La hausse des attaques ne serait pas liée à une multiplication des requins près des côtes mais à une plus grande présence humaine en mer, notamment des surfeurs, qui sont assimilés à des phoques ou à des tortues de mer avec leurs planches.
540 euros le kilo d’aileron de requin
Le 27 septembre, les représentants de 50 pays, dont ironiquement, l’Australie, se sont réunis à Bonn en Allemagne, pour adopter un plan de conservation des requins migrateurs, dans le cadre plus large de la Convention sur la conservation des espèces migratrices (CMS). Le premier objectif est d’échanger les données entre gouvernements, scientifiques et ONG, afin de mieux évaluer la répartition des populations de requins.
Le deuxième objectif, beaucoup plus ambitieux, vise à enrayer la surpêche dont sont victimes les requins à travers le monde. Sur 1 000 espèces de requins répertoriées par l’Union internationale pour la conservation de la nature (UICN), 17% sont classées dans la « liste rouge » des espèces en dangers. Et en dehors de trois espèces, le requin-baleine, le requin-pèlerin et le grand requin blanc, protégées par la Convention sur le commerce international des espèces de faune et de flore sauvages menacées d’extinction (Cites), les requins peuvent être pêchés sans limites.
En adoptant ce nouveau plan de conservation, une partie de la communauté internationale veut s’attaquer directement à un fléau pour l’écosystème : la « pêche aux ailerons ». Chaque année, entre 26 et 73 millions de requins sont tués pour leurs ailerons, mets de choix, prisés notamment dans la gastronomie asiatique. Hong-Kong représente à lui seul la moitié du commerce mondial.
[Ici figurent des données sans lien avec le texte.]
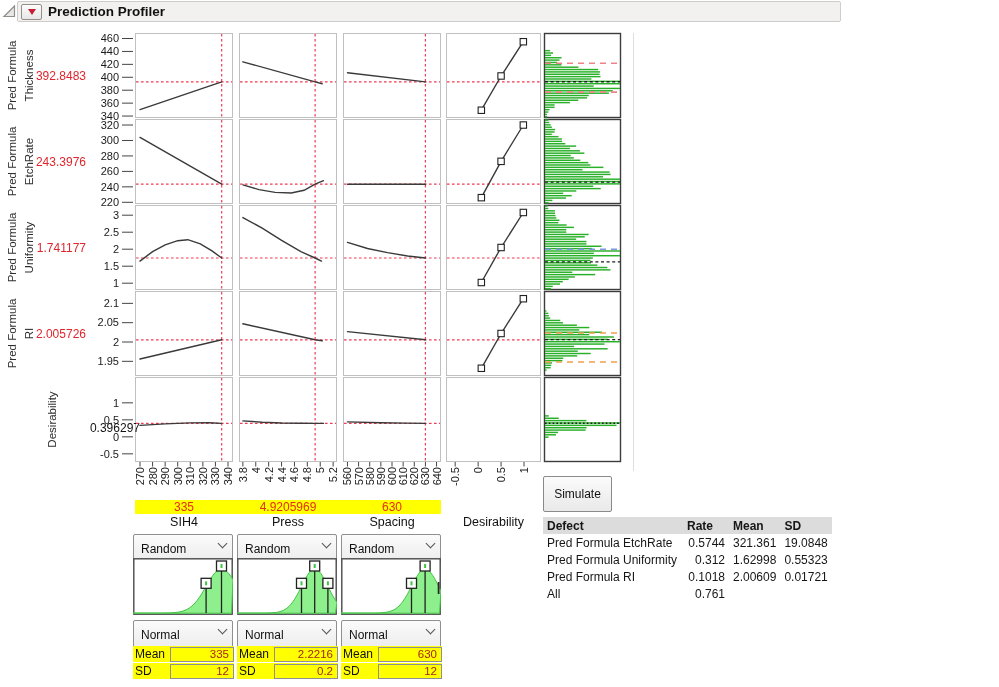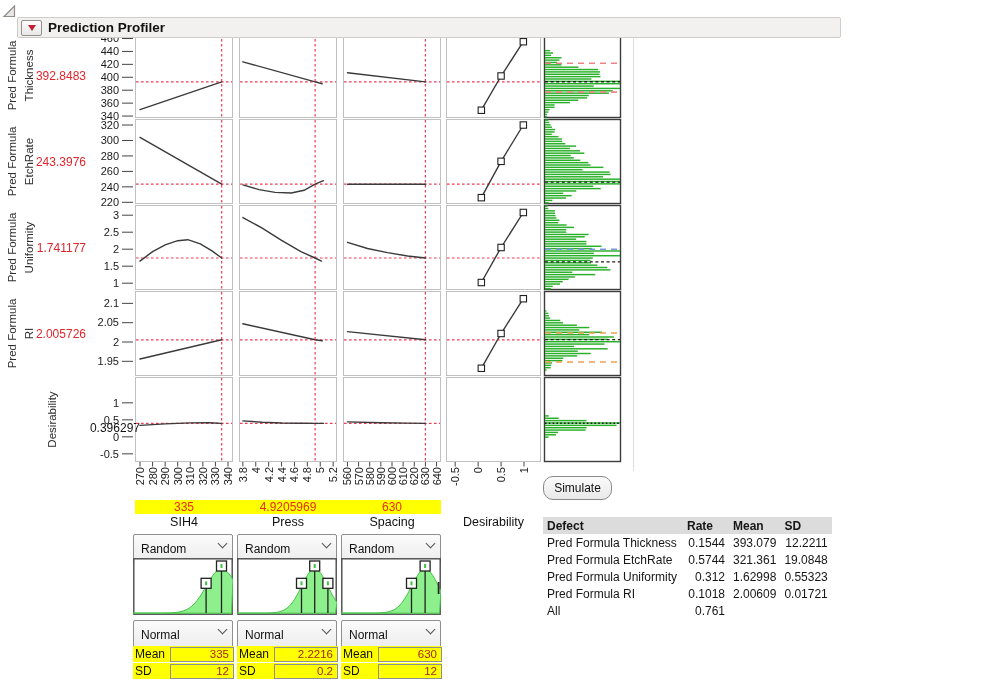--- a/index.html
+++ b/index.html
@@ -12,7 +12,7 @@
   .blackval{font-size:12px;fill:#111;}
   .axisname{font-size:12.5px;fill:#111;}
   .curlabel{font-size:12px;fill:#e22d16;}
-  .header{position:absolute;left:17px;top:17px;width:824px;height:21px;background:#f2f1ef;
+  .header{position:absolute;left:17px;top:1px;width:824px;height:21px;background:#f2f1ef;
           border:1px solid #cfcdcb;border-radius:2px;display:flex;align-items:center;
           padding-left:3px;box-sizing:border-box;}
   .disc-tri{position:absolute;left:1px;top:3px;}

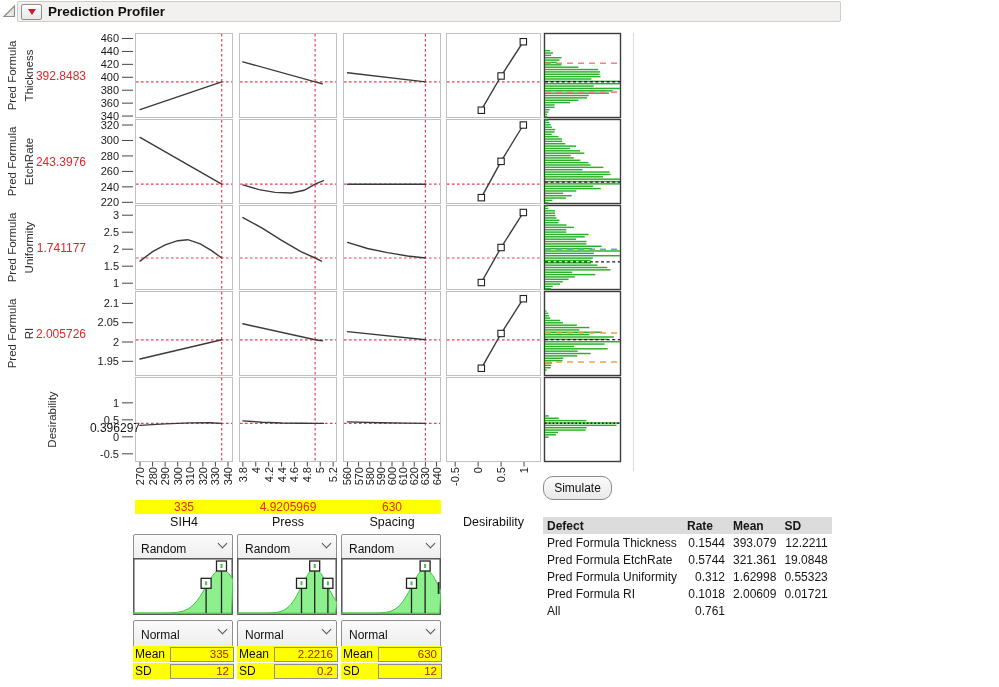--- a/index.html
+++ b/index.html
@@ -32,8 +32,8 @@
   .mslabel{width:37px;font-size:12px;color:#111;padding-left:2px;box-sizing:border-box;}
   .msbox{flex:1;height:13px;border:1px solid #8f8f8f;background:#ffff00;font-size:11.5px;
          color:#a22718;text-align:right;padding:0 4px;line-height:13px;}
-  .simbtn{position:absolute;left:543px;top:476px;width:69px;height:24px;
-          background:linear-gradient(#fbfbfb,#e9e9e9);border:1px solid #8a8a8a;border-radius:10px;
+  .simbtn{position:absolute;left:543px;top:476px;width:69px;height:36px;
+          background:linear-gradient(#fbfbfb,#e9e9e9);border:1px solid #8a8a8a;border-radius:2px;
           font-size:12px;font-family:"Liberation Sans",sans-serif;color:#111;}
   .defect{position:absolute;left:543px;top:517px;border-collapse:collapse;font-size:12px;color:#161616;table-layout:fixed;}
   .defect th{background:#dcdcdc;font-weight:bold;padding:1px 4px;text-align:left;height:15px;}

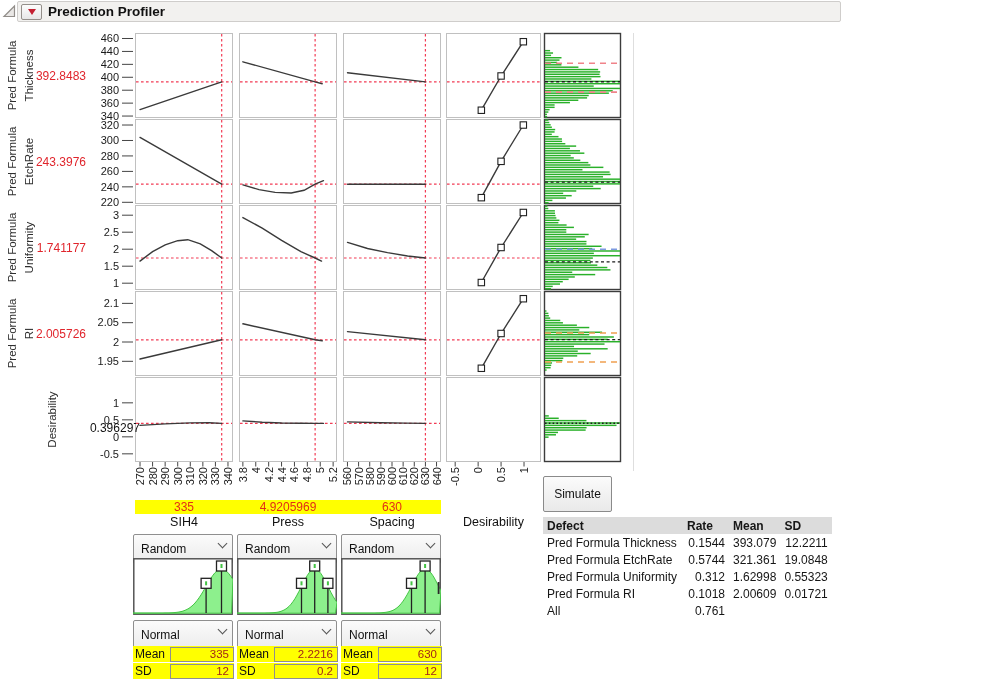--- a/index.html
+++ b/index.html
@@ -534,12 +534,6 @@
       </thead>
     <tbody>
         <tr>
-          <td class="lft">Pred Formula Thickness</td>
-          <td>0.1544</td>
-          <td>393.079</td>
-          <td>12.2211</td>
-        </tr>
-        <tr>
           <td class="lft">Pred Formula EtchRate</td>
           <td>0.5744</td>
           <td>321.361</td>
Le prix d’un aileron au kilo, selon l’Agence américaine d’observation océanique et atmosphérique (NOAA), aurait atteint 540 euros en 2011. Si la pêche aux ailerons est interdite dans ses grandes lignes dans l’Union européenne, il demeure quelques exceptions, et la découpe à bord y est encore autorisée, notamment en Espagne et au Portugal.
Une proposition est actuellement sur la table du Parlement européen pour interdire ces pratiques. « La plupart des requins sont des espèces qui vivent longtemps, grandissent lentement, atteignent leur taille adulte tard et se reproduisent peu. Ces facteurs biologiques rendent les requins particulièrement vulnérables à la surpêche et signifient que les populations peuvent mettre du temps à se rétablir une fois éteintes », alertent les membres de la Convention sur la conservation des espèces migratrices.
Comment lutter contre les attaques mortelles, de plus en plus nombreuses sur les côtes australiennes, sans bouleverser l’écosystème marin ? « Etant donné, leur déclin a travers le monde, nous devrions appliquer un principe de précaution et développer des mesures non mortelles pour les décourager de s’approcher des côtes, par exemple avec des produits chimiques non toxiques », propose Peter Robertson au Monde.
Selon Radio Australia, les requins ne percevraient pas les nuances des couleurs, ce qui confondrait les surfeurs avec des phoques. Au-delà de produits chimiques dans l’eau, des chercheurs australiens réfléchiraient à une combinaison spéciale anti-requins, colorées d’un gris proche d’un serpent de mer venimeux. Avec ses 5 mètres de long et ses mâchoires acérées de 90 centimètres, le grand requin blanc pourrait alors bien avoir peur de l’Homme.